5.2.04

Pela legalização das drogas?

Com estridente amplificação, a notícia que centenas de toxicodependentes foram ontem presos no Largo do Intendente, em Lisboa. Com sonora difusão, mais uma imagem da perseguição que o Estado, em nome dos bons costumes e da moralidade instituída, faz ao consumo de estupefacientes. Logo a seguir a RTP recuperou imagens de uma reportagem difundida há meses. A reportagem retratava o momento chocante de ver, estendidos pelo chão, esses autênticos “farrapos humanos” que são os toxicodependentes. Numa embriaguez colectiva, sem pudor, espetando em público a heroína nas suas causticadas veias, apoquentando as almas chocadas que com eles se cruzam.

Confesso que este “triste espectáculo” não me choca. Vi-o pela primeira vez em Amesterdão, há quinze anos. Apenas fiquei admirado por ser a primeira vez que testemunhava em público uma pessoa a injectar heroína. Admito que esta opinião pode ser vista como uma manifestação de insensibilidade. Outros poderão invocar o seu direito à dignidade, para censurar os toxicodependentes que não se preocupam em saber se estão a atentar contra a sensibilidade das pessoas que com eles se cruzam. Outros poderão dizer que não exprimir indignação perante a provocação dos toxicodependentes é alimentar a degradação moral em que a sociedade contemporânea está mergulhada.
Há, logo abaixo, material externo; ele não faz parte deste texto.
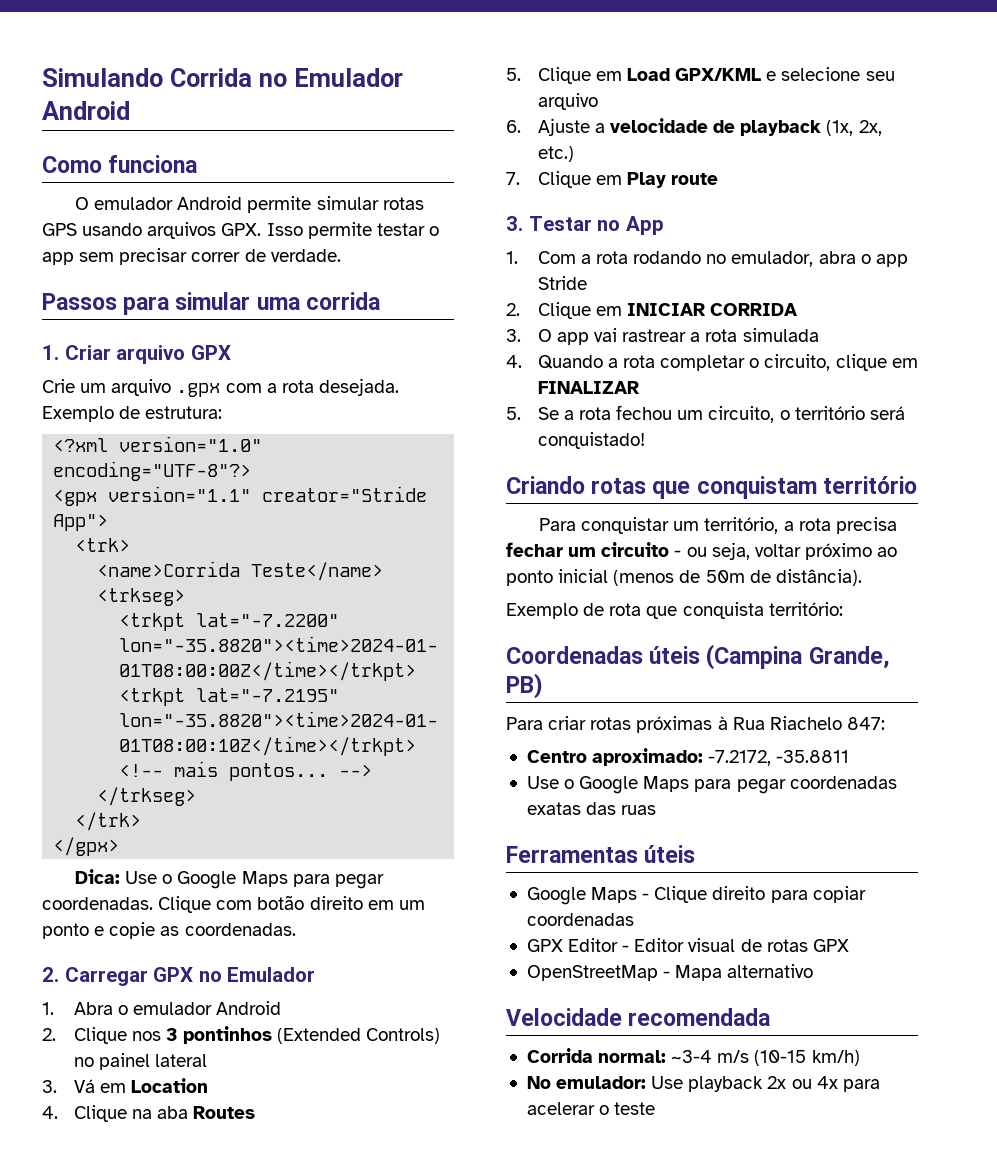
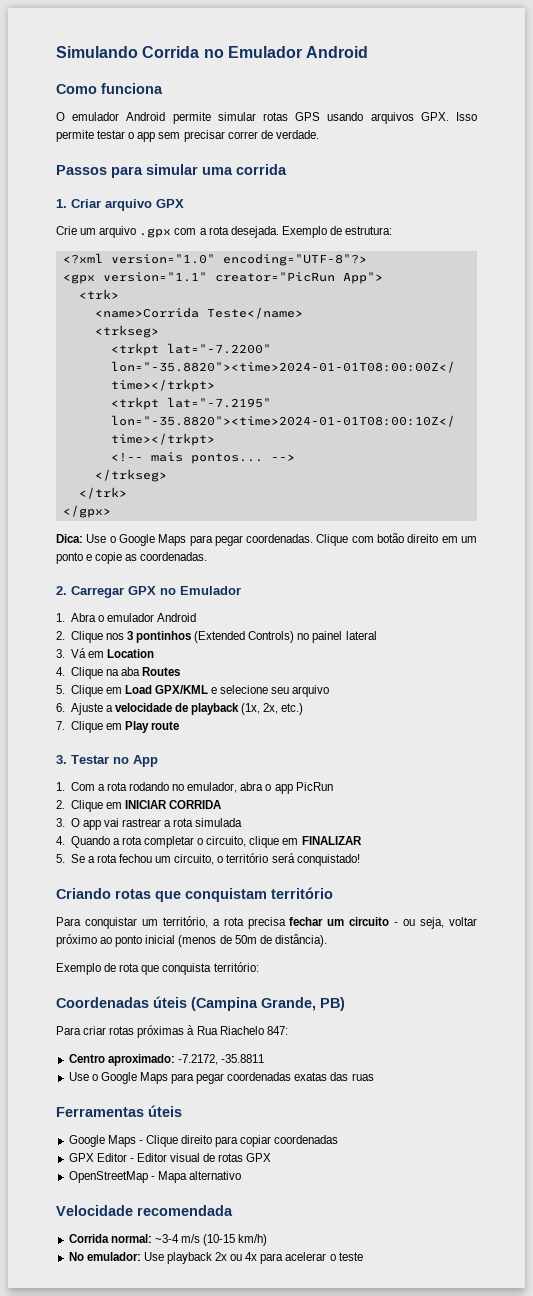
- <gpx version="1.1" creator="Stride App">
+ <gpx version="1.1" creator="PicRun App">
- 1. Com a rota rodando no emulador, abra o app Stride
+ 1. Com a rota rodando no emulador, abra o app PicRun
Contraponho: mais importante é respeitar a liberdade individual. Mesmo que ela conflitue com a liberdade de outras pessoas se sentirem ofendidas perante o que para elas é um aviltante espectáculo. Num conflito de interesses individuais, prefiro dar vencimento ao que exprime um direito de fazer e sacrificar o interesse individual que exprime objecções àquele direito de fazer, empurrando para uma solução que amputa este direito.

A solução desta “chaga social” passa pela legalização de todas as drogas. Legalizar as drogas permitira não só colocá-las no mercado a um preço mais baixo, como também seria um contributo importante para que as drogas adulteradas deixassem de existir. Drogas adulteradas que são, na actualidade, causa de tantos óbitos por overdose entre os toxicodependentes. Admito que esta solução tem um custo imediato: perante a euforia colectiva que se seguiria à legalização, o consumo iria aumentar (não só o número de pessoas, mas também o consumo por pessoa). O que poderia conduzir a mais mortes. Acredito, porém, que no longo prazo as gerações futuras iriam olhar com maior distância para estas substâncias, contribuindo para um mundo mais “higiénico” para gáudio dos moralistas de serviço sempre prontos a sentenciar sobre os “comportamentos desviantes”.

Uma pergunta fica no ar: porque motivo a sociedade se insurge contra estas drogas (duras ou leves) e deixa passar com impunidade outras drogas que são até motivo de sagração popular (o álcool)? Não estamos perante substâncias que provocam, todas elas, habituação, que desgraçam famílias, que podem mesmo levar à morte? Porque continua a sociedade a ser hipócrita e insiste em ter dois pesos e duas medidas?